Gopnik is one of the few people who still makes simply being smart look like a “viable career choice.” So sayeth the Times’ “Dining” section, which catches up with the New Yorker scribe upon the occasion of his latest book, a meditation on the French art of the meal. Sure, they cite his range of conversational expertise (references to “Orson Welles and Kenneth Tynan and A. J. Liebling”), ability to converse in French (sophistiqué!), and Savile Row suit, but that’s not what truly marks Gopnik as a public intellectual. It’s his ability to find something previously unknowable in a sip of wine.
“I would love a bottle of red Burgundy, if you’re a red Burgundy fan,” he said. “I like red Burgundy maybe more than anything there is.”
When a server presented him with the bottle of 2007 Beaune Grèves a few beats later, Mr. Gopnik was in the midst of talking about how “our arguments about values get expressed in our arguments about food.” But he set aside his train of thought and his voice dropped to a murmur when he tasted the wine.

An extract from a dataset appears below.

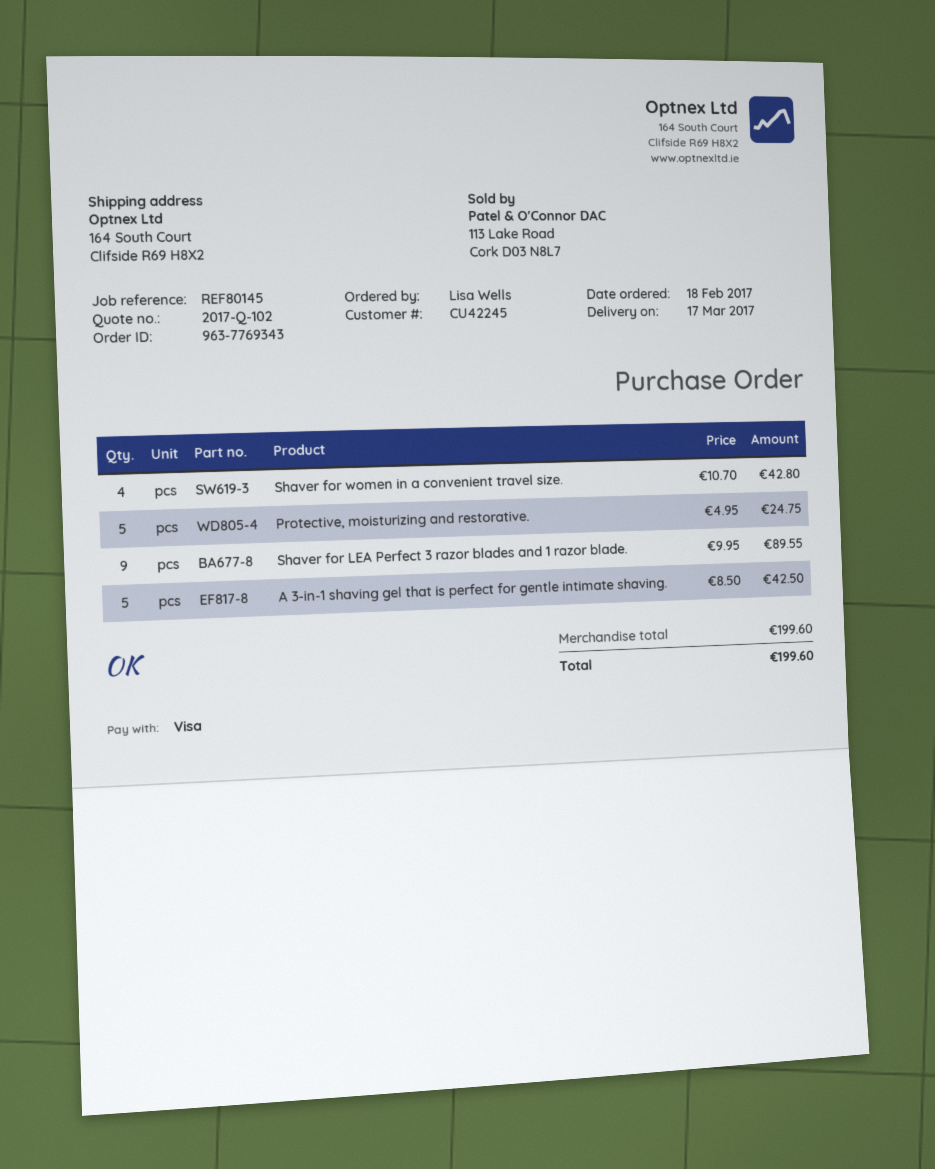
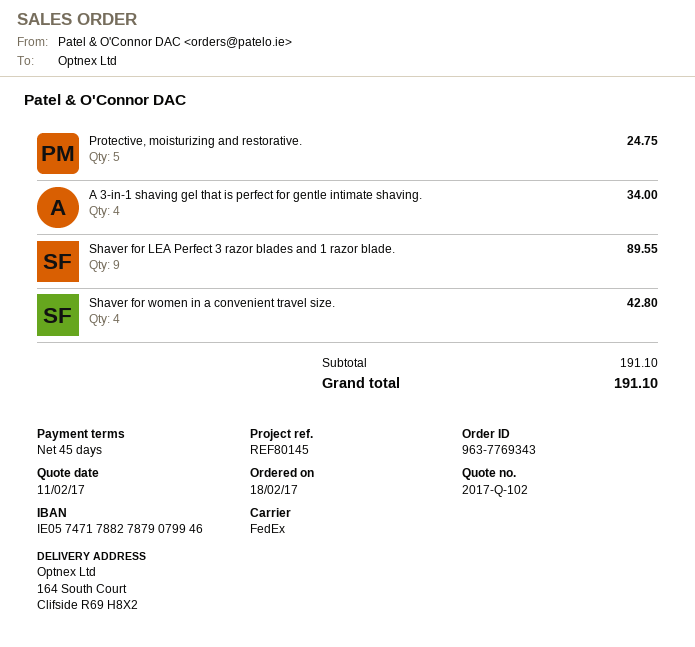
A 3-in-1 shaving gel that is perfect for gentle intimate shaving.: 5 for 42.50 -> 4 for 34.00
subtotal: 199.60 -> 191.10
total: 199.60 -> 191.10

“This is really nice,” he said. “Like everybody, I love pinot noir. At home we drink Oregon and California pinot noirs every night because they’re cheap and they’re delicious. But occasionally when you get a bottle of real French Burgundy you’re sort of reminded of all of the mystique and the smoke and the complexity. And the myth of France, which is a very powerful myth.”
The man not only saves his splurges for someone else’s expense account, he knows he’s gotta sing for that supper.